The results are listed below. The performance in Linux, as you can see, is pretty good. Sure, it's a little slower than my library, but it's not by too much, and the added elegance and flexibility is well worth it. On Mac, the performance is a bit worse but not by much. On Windows, it is really bad, in certain cases 10 or even 30 times slower than the hand-made version. In particular, it seems anything involving lower-vs.-upper case conversions or comparisons makes it especially slow (although case-sensitive ops are also slow, but less so). In my opinion, this could prevent the library from being useful in many real-world applications, such as ours.

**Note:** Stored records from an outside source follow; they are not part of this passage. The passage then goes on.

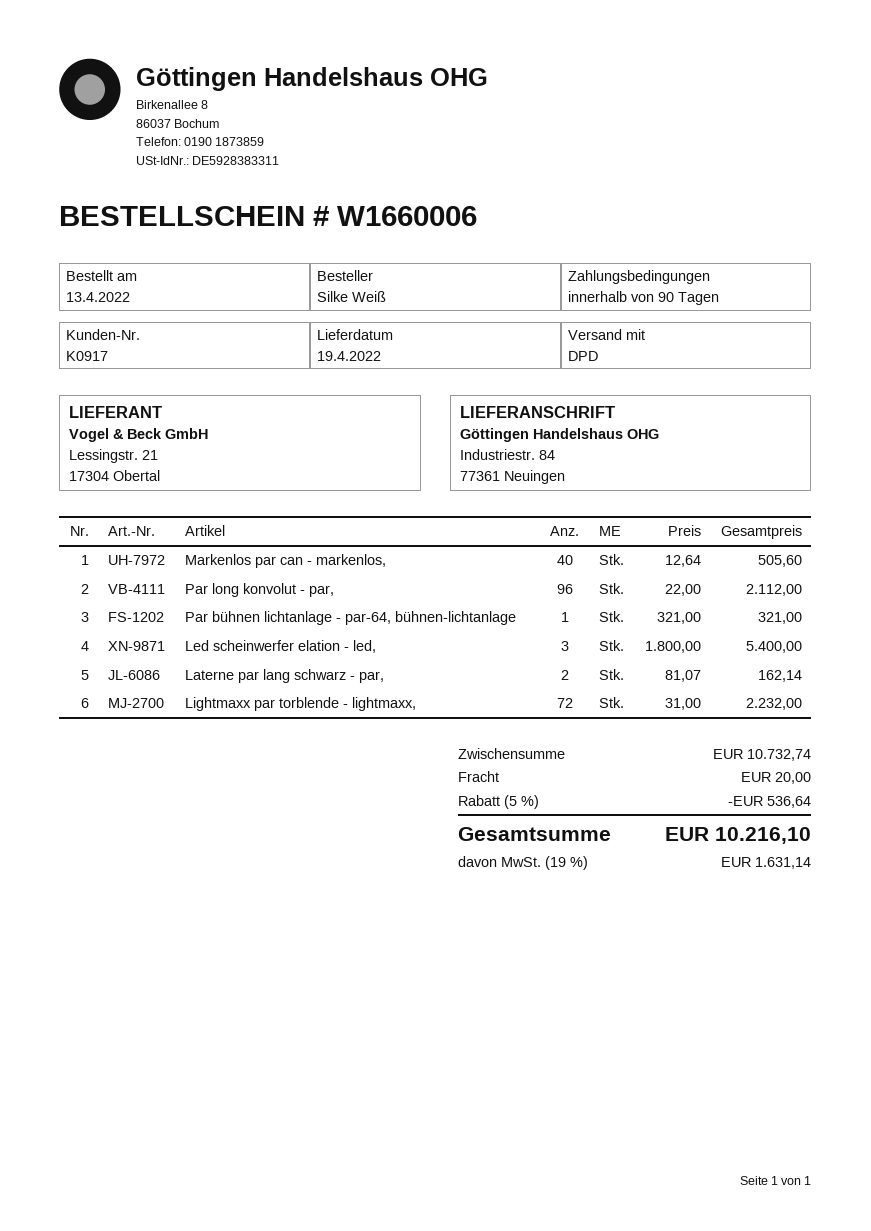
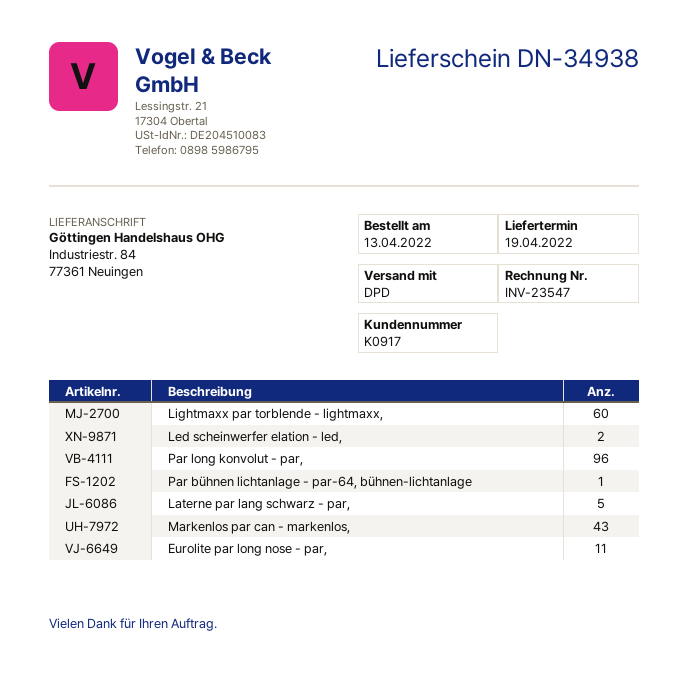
Markenlos par can - markenlos,: 40 -> 43
Led scheinwerfer elation - led,: 3 -> 2
Laterne par lang schwarz - par,: 2 -> 5
Lightmaxx par torblende - lightmaxx,: 72 -> 60
Eurolite par long nose - par,: none -> 11

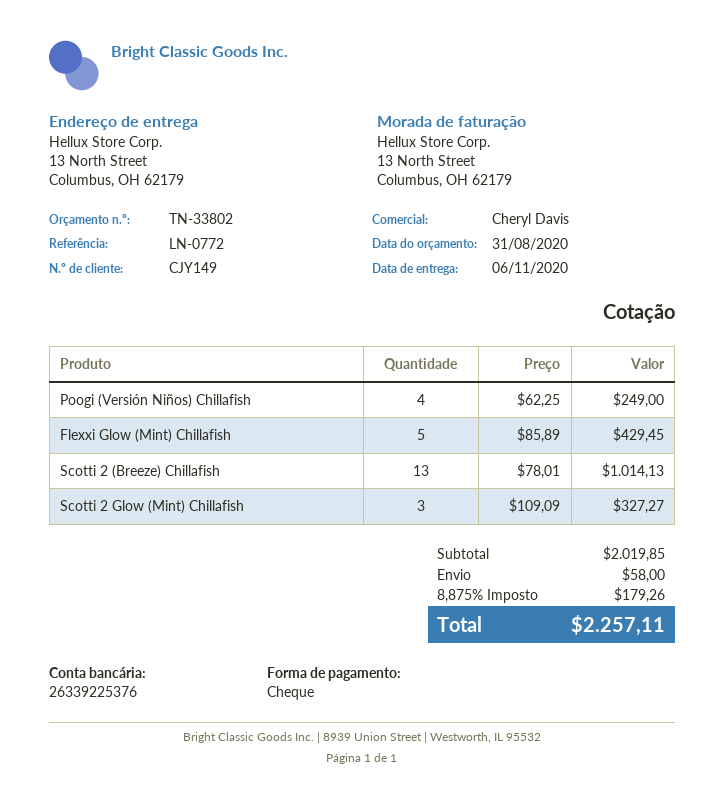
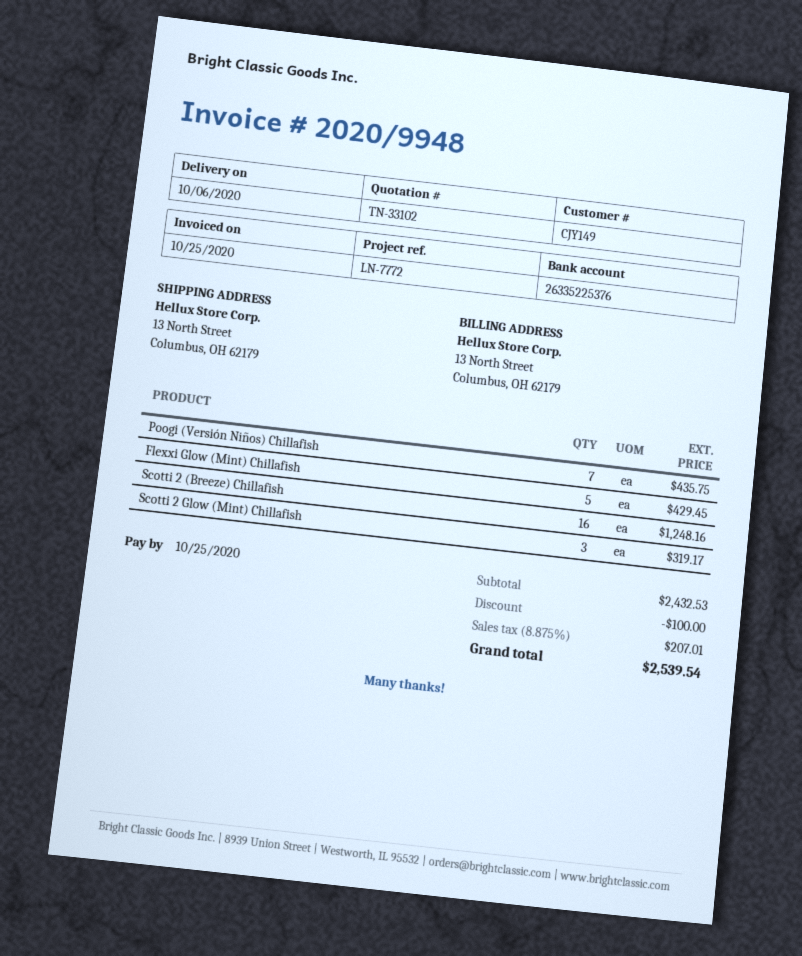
quote number: TN-33802 -> TN-33102
delivery date: 2020-11-06 -> 2020-10-06
reference: LN-0772 -> LN-7772
bank account: 26339225376 -> 26335225376
Poogi (Versión Niños) Chillafish: 4 for 249.00 -> 7 for 435.75
Scotti 2 (Breeze) Chillafish: 13 for 1014.13 -> 16 for 1248.16
Scotti 2 Glow (Mint) Chillafish: 3 for 327.27 -> 3 for 319.17
subtotal: 2019.85 -> 2432.53
discount: none -> 100.00
shipping: 58.00 -> none
tax: 8.875% = 179.26 -> 8.875% = 207.01
total: 2257.11 -> 2539.54

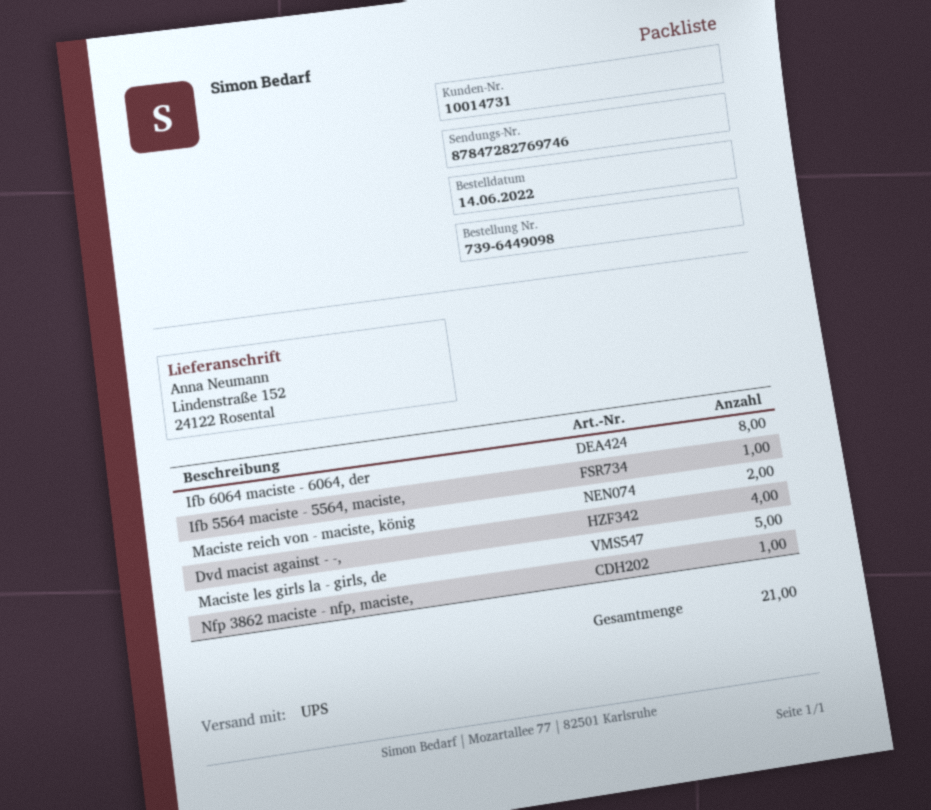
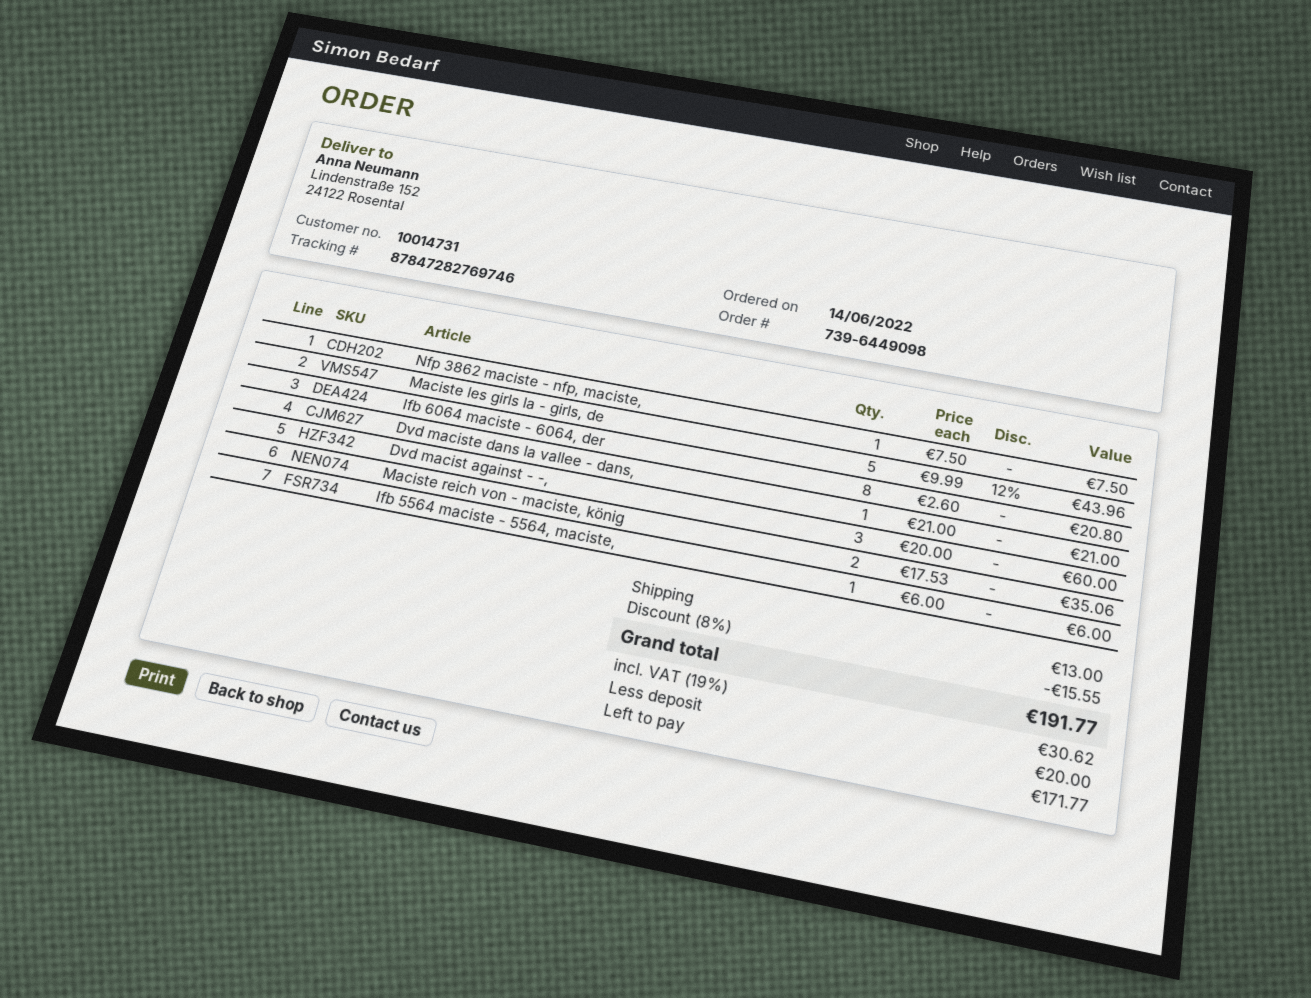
Dvd macist against - -,: 4 -> 3
Dvd maciste dans la vallee - dans,: none -> 1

Before I attach the code and detailed instructions on how to build it (should be fairly easy), here are the results:
Debian-based Linux (Dual AMD Opteron 2.4GHz, 1MB cache), gcc-4.1:
ygoldfel@yurik2:~/boost-work$ ./a.out
string("abcdefgh") == string("abcdefgh")| 1047 msec.
equals(string("abcdefgh"), string("abcdefgh"))| 1301 msec.
Boost/hand ratio = 1.2426
StartsWith(string("abcdefghi"), "abcd")| 601 msec.
starts_with(string("abcdefghi"), "abcd")| 696 msec.
Boost/hand ratio = 1.15807
StartsWithI(string("abcdefghi"), "aBcD")| 844 msec.
istarts_with(string("abcdefghi"), "aBcD")| 1375 msec.
Boost/hand ratio = 1.62915
EqualsI("abcdefghi", "aBcDeFgHi")| 613 msec.
iequals("abcdefghi", "aBcDeFgHi")| 1445 msec.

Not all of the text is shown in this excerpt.